A large international team of clinical scientists led by the Medical University of Vienna (Vienna, Austria) examined 386 Central European cases, one of the largest cohorts of surgically treated patients to date. The expression of subtype-specific transcription factors and P53 and RB1 proteins were measured by immunohistochemistry (IHC) in the surgically resected SCLC samples. Signal amplification was performed using Novolink Polymer Detection System kit (Leica Biosystems, Wetzlar, Germany).

Correlations between subtype-specific proteins and in vitro efficacy of various therapeutic agents were investigated by proteomics and cell viability assays in 26 human SCLC cell lines. The team also comprehensively profiled protein expression using mass spectrometry-based proteomics in SCLC cell lines to assess the therapeutic relevance of each SCLC subtype. The nLC-MS/MS analysis was performed on an Ultimate 3000 RSLC nano pump (Thermo Fisher Scientific, Waltham, MA, USA) coupled to a Q-Exactive HF-X mass spectrometer equipped with an EASY-Spray ion source.

The investigators reported that besides SCLC-A (ASCL1-dominant), SCLC-AN (combined ASCL1/NEUROD1), SCLC-N (NEUROD1-dominant) and SCLC-P (POU2F3-dominant), IHC and cluster analyses identified a quadruple-negative SCLC subtype (SCLC-QN). No unique YAP1-subtype was found. The highest overall survival rates were associated with non-neuroendocrine subtypes (SCLC-P and SCLC-QN) and the lowest with neuroendocrine subtypes (SCLC-A, SCLC-N, SCLC-AN).

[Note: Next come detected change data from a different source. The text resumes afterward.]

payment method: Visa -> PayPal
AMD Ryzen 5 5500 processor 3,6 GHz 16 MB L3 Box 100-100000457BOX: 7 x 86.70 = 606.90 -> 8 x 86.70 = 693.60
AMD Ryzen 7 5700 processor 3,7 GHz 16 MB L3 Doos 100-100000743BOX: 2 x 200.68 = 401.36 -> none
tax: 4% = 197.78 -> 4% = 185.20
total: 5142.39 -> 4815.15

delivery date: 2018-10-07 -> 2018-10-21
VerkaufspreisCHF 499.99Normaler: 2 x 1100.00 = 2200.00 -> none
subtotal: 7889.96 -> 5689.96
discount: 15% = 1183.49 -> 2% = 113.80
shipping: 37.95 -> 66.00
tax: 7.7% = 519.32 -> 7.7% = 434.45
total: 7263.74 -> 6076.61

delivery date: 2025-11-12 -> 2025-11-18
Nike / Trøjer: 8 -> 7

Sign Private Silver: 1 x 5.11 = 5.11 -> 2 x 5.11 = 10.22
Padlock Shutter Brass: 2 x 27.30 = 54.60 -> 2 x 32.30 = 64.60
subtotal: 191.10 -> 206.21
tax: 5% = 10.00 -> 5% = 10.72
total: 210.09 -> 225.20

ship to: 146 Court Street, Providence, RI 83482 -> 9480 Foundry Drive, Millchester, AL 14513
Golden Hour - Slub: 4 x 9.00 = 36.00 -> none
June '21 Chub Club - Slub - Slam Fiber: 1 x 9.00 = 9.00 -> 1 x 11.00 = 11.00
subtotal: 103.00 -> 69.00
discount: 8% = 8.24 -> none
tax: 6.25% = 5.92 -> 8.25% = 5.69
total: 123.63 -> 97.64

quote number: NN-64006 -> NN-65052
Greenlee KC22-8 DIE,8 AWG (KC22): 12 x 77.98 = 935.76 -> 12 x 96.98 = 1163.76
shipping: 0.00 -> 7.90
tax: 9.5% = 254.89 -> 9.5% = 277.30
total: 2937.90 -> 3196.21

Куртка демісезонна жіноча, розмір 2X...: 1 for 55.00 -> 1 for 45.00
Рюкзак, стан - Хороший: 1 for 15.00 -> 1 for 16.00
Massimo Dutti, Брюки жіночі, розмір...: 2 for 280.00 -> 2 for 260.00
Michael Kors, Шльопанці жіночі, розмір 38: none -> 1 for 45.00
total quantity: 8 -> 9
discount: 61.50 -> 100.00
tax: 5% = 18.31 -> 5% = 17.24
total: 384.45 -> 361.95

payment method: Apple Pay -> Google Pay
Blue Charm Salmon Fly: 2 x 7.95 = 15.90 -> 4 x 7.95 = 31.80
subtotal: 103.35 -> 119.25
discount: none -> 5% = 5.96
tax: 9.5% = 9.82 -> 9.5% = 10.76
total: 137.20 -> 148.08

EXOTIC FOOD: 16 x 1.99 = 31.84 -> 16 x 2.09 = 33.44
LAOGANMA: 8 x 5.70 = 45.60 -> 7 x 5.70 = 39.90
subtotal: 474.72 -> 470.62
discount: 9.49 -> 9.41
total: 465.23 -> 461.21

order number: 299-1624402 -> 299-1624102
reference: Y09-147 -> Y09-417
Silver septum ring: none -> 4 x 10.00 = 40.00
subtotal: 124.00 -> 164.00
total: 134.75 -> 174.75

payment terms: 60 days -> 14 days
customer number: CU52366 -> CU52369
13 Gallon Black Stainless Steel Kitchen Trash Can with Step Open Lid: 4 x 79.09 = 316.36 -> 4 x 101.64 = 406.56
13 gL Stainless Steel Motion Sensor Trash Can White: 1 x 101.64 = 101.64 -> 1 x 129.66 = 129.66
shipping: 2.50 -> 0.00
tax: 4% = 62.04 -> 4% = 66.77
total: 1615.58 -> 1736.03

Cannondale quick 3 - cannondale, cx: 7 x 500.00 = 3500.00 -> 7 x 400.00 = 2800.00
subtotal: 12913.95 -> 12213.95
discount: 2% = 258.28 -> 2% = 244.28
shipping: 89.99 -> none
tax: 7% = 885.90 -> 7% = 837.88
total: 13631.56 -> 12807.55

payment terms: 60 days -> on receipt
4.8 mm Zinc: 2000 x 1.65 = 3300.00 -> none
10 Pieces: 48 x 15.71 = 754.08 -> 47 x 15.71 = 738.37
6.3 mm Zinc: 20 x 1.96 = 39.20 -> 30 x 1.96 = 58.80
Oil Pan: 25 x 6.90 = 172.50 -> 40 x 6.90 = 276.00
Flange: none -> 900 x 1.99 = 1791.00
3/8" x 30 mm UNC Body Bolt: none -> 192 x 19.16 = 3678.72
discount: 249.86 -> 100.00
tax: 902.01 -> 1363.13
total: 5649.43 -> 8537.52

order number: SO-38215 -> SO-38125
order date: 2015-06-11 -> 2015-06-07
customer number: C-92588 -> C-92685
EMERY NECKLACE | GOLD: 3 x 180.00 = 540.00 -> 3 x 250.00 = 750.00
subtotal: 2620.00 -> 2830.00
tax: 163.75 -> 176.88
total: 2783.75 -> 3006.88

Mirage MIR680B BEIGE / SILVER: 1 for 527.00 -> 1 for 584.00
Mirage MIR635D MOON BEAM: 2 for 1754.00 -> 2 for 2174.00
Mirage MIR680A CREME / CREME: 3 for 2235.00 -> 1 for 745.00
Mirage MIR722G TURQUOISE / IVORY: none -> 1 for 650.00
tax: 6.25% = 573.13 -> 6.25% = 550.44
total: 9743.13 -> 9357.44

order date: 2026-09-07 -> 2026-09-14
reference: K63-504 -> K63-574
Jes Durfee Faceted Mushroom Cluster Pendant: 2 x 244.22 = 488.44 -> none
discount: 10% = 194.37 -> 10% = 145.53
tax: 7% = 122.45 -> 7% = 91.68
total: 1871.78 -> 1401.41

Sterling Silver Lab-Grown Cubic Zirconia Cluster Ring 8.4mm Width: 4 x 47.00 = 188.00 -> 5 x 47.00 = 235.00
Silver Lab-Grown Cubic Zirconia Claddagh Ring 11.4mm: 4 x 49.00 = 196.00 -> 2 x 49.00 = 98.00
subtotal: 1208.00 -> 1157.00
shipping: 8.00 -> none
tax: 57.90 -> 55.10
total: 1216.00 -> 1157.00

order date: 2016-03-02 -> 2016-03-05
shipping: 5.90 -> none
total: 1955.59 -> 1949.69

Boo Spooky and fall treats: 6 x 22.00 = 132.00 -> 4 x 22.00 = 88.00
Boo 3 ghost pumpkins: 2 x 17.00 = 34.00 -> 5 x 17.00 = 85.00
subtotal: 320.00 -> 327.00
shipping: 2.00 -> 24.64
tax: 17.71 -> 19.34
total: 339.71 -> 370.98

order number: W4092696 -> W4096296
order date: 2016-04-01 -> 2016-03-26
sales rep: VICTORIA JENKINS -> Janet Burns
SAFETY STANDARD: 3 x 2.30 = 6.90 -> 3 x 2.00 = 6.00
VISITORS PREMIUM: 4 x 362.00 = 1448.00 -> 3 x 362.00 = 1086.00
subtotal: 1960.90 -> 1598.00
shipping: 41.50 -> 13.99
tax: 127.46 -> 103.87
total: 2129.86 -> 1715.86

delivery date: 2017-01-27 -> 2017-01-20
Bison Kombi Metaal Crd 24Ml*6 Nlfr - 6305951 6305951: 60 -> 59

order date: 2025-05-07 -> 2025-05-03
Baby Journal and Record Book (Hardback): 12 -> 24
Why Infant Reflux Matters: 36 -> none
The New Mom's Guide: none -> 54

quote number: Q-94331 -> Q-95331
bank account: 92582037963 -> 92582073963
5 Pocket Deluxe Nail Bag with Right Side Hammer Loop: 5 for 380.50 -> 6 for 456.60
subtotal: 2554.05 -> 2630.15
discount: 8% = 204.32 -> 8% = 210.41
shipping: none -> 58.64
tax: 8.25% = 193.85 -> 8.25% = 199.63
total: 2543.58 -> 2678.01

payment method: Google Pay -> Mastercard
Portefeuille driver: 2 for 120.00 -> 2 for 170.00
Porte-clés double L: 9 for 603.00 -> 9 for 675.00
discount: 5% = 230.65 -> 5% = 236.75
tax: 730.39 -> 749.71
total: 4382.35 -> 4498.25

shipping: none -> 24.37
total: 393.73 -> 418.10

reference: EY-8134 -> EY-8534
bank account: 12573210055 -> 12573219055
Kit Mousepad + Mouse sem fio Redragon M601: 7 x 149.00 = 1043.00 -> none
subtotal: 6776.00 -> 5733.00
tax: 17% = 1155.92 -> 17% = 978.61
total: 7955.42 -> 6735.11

In univariate analyses, high ASCL1 expression was associated with poor prognosis and high POU2F3 expression with good prognosis. Notably, high ASCL1 expression influenced survival outcomes independently of other variables in a multivariate model. High POU2F3 and YAP1 protein abundances correlated with sensitivity and resistance to standard-of-care chemotherapeutics, respectively. Specific correlation patterns were also found between the efficacy of targeted agents and subtype-specific protein abundances.

Zsolt Megyesfalvi, MD, a Thoracic Surgeon and first author of the study, said, “In contrast to the increasingly personalized approaches observed in non-small cell lung cancer, SCLC is still considered to be a homogeneous clinical picture and is treated in a standardized way both in hospitals and laboratories. We are now showing that differential expression of key transcriptional regulators clearly distinguishes five major SCLC subtypes.”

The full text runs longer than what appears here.